> [What to work on]
Copy all records exactly, excluding images.

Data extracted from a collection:
------------------------------------------------------------
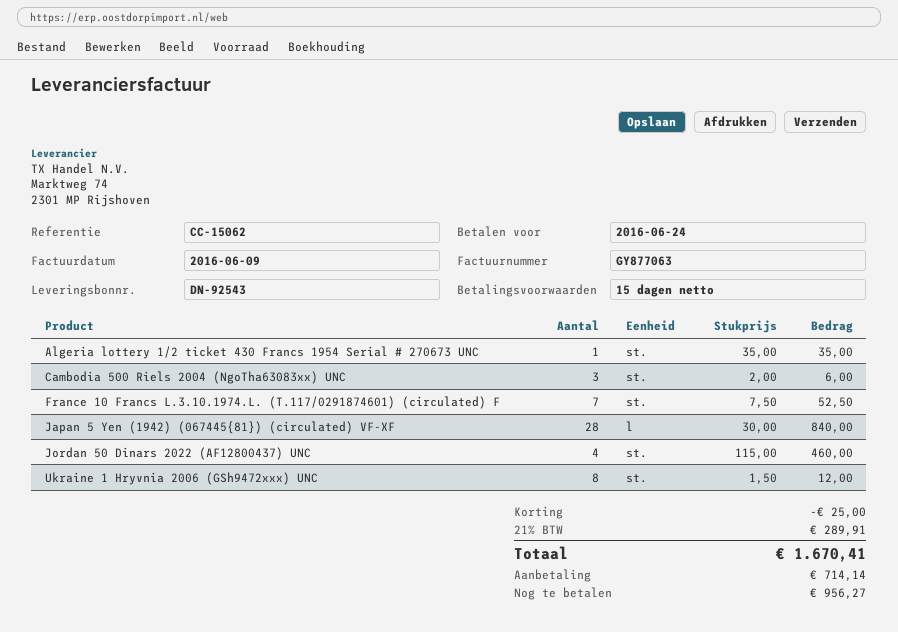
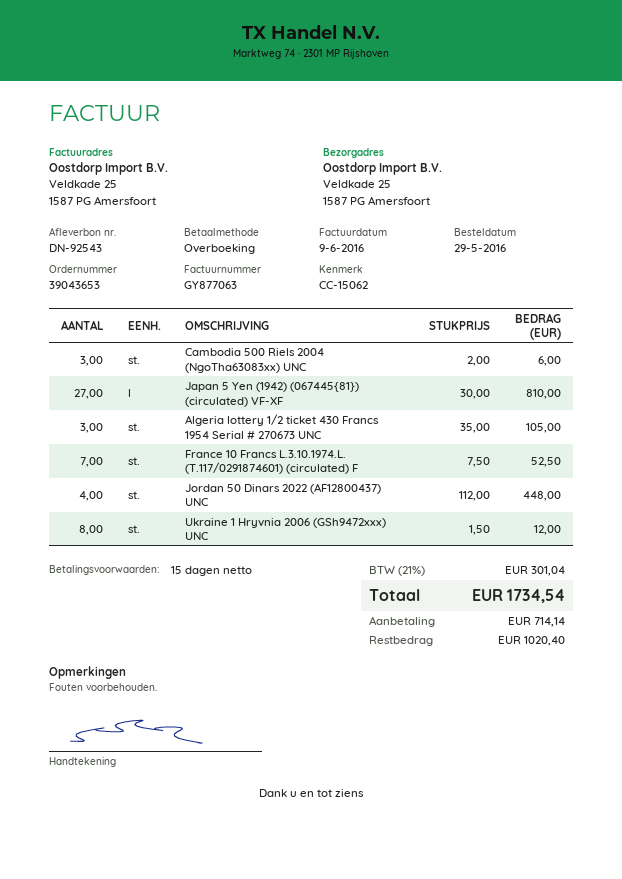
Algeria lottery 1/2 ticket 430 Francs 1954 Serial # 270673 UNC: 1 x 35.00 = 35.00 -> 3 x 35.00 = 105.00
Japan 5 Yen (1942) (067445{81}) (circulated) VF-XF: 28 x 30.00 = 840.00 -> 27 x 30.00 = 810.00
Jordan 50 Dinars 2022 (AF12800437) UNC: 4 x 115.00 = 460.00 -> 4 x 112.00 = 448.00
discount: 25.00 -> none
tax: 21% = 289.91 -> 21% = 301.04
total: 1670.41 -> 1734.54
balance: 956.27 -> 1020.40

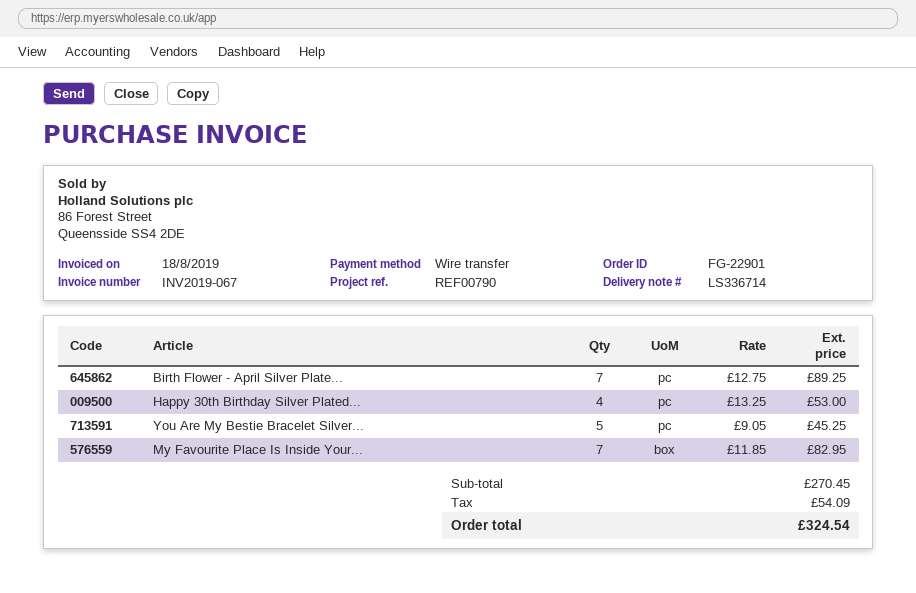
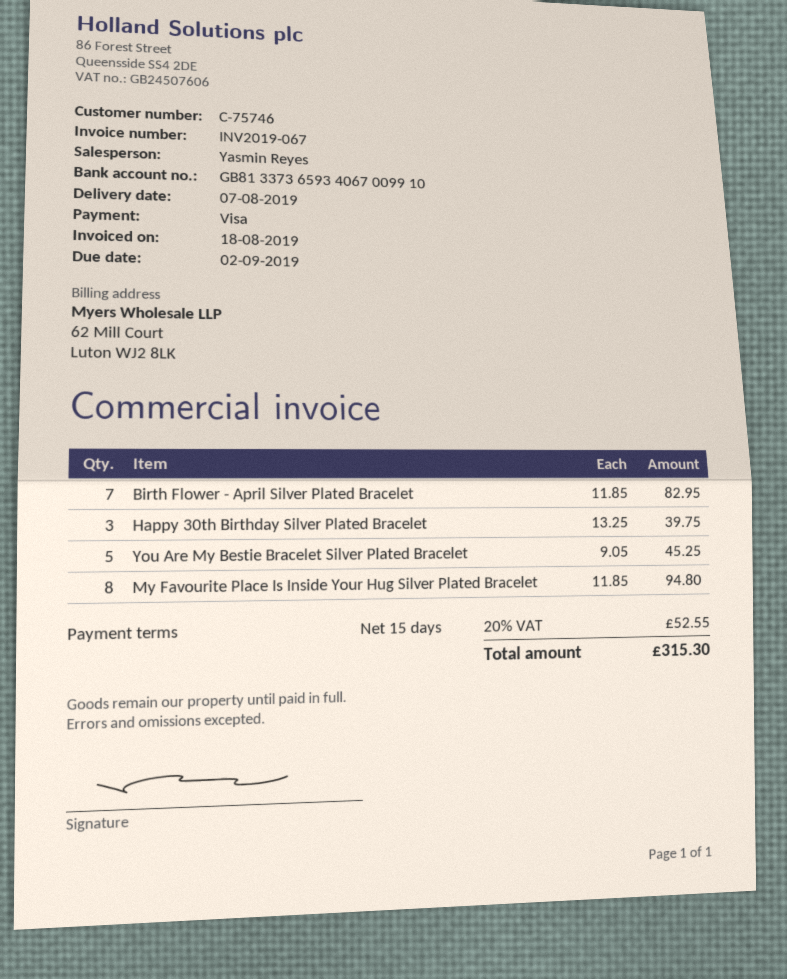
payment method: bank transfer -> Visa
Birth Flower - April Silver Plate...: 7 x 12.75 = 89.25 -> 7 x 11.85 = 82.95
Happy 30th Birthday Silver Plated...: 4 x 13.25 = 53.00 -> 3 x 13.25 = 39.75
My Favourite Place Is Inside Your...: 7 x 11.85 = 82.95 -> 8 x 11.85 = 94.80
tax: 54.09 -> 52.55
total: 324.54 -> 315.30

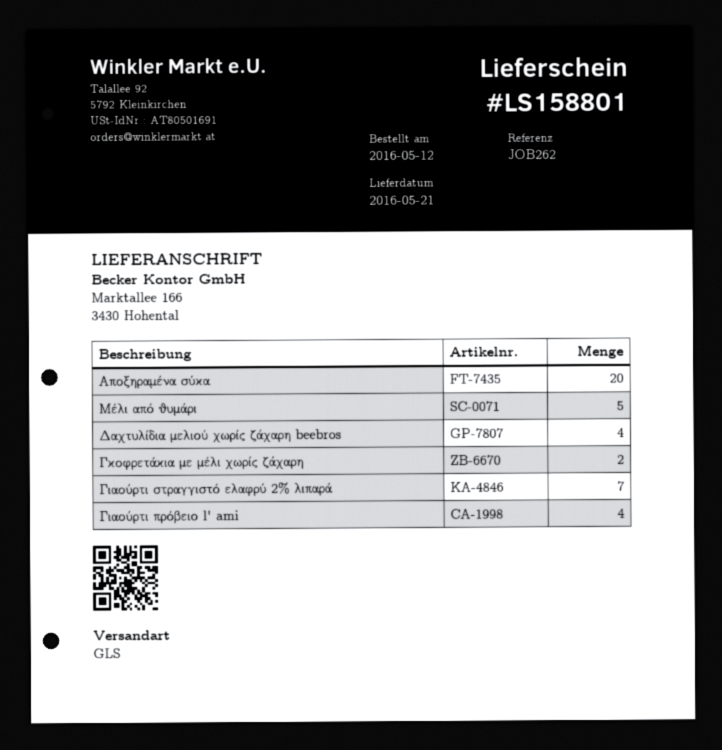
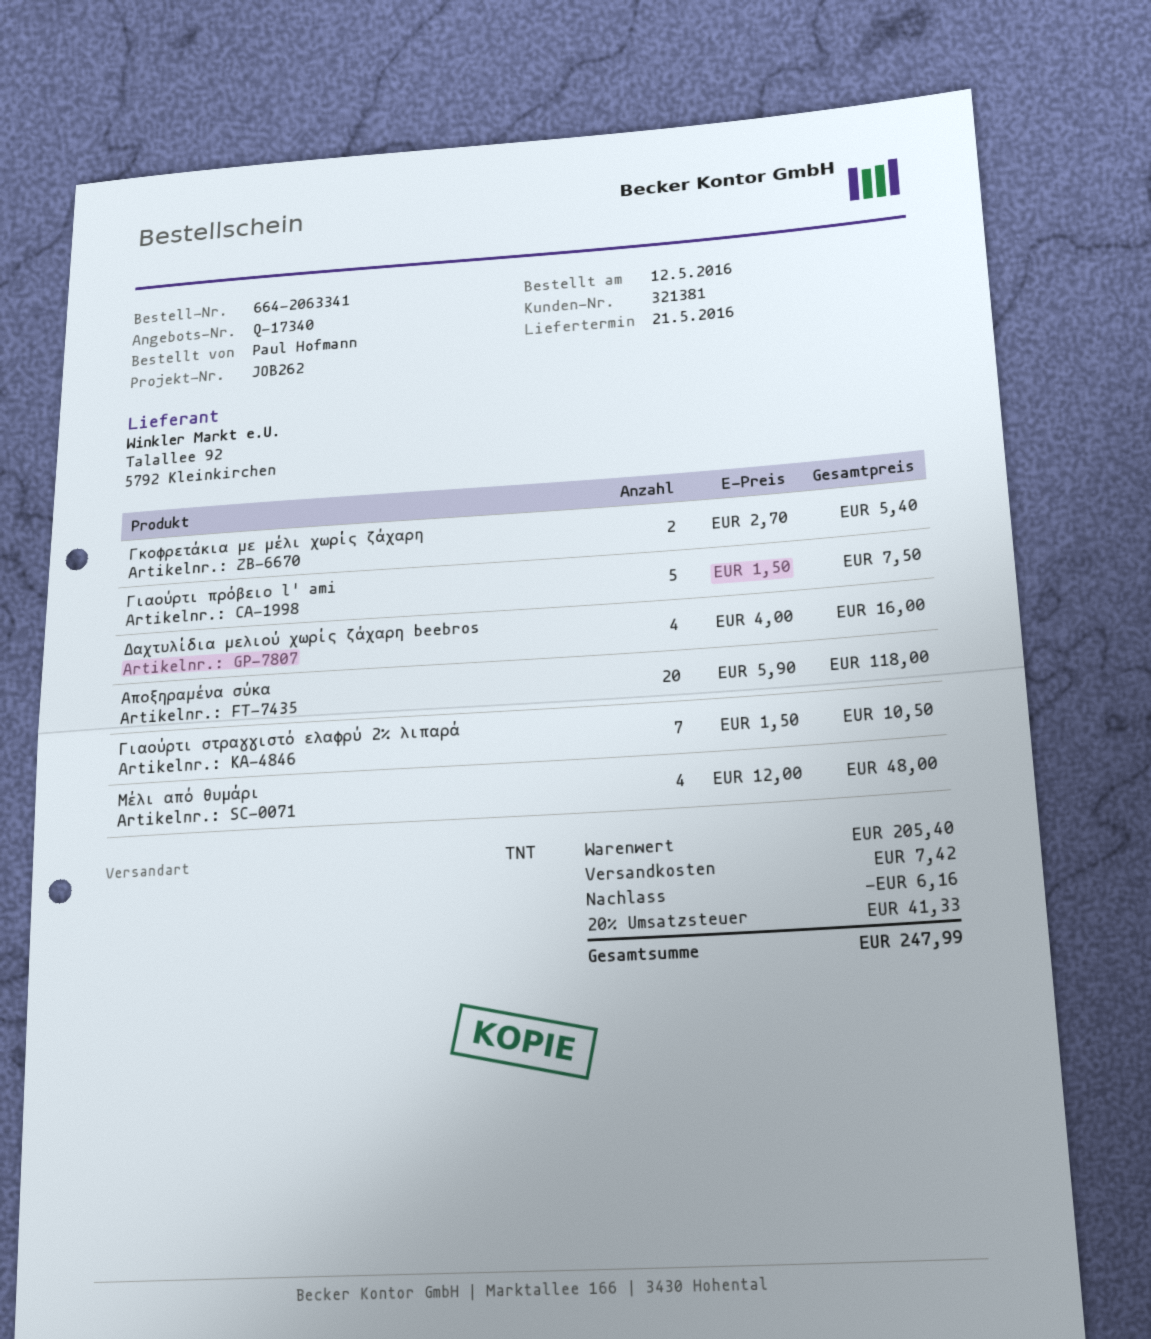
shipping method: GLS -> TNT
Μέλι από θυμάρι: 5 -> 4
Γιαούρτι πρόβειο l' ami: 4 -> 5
------------------------------------------------------------
> [Written solution]
Algeria lottery 1/2 ticket 430 Francs 1954 Serial # 270673 UNC: 1 x 35.00 = 35.00 -> 3 x 35.00 = 105.00
Japan 5 Yen (1942) (067445{81}) (circulated) VF-XF: 28 x 30.00 = 840.00 -> 27 x 30.00 = 810.00
Jordan 50 Dinars 2022 (AF12800437) UNC: 4 x 115.00 = 460.00 -> 4 x 112.00 = 448.00
discount: 25.00 -> none
tax: 21% = 289.91 -> 21% = 301.04
total: 1670.41 -> 1734.54
balance: 956.27 -> 1020.40

payment method: bank transfer -> Visa
Birth Flower - April Silver Plate...: 7 x 12.75 = 89.25 -> 7 x 11.85 = 82.95
Happy 30th Birthday Silver Plated...: 4 x 13.25 = 53.00 -> 3 x 13.25 = 39.75
My Favourite Place Is Inside Your...: 7 x 11.85 = 82.95 -> 8 x 11.85 = 94.80
tax: 54.09 -> 52.55
total: 324.54 -> 315.30

shipping method: GLS -> TNT
Μέλι από θυμάρι: 5 -> 4
Γιαούρτι πρόβειο l' ami: 4 -> 5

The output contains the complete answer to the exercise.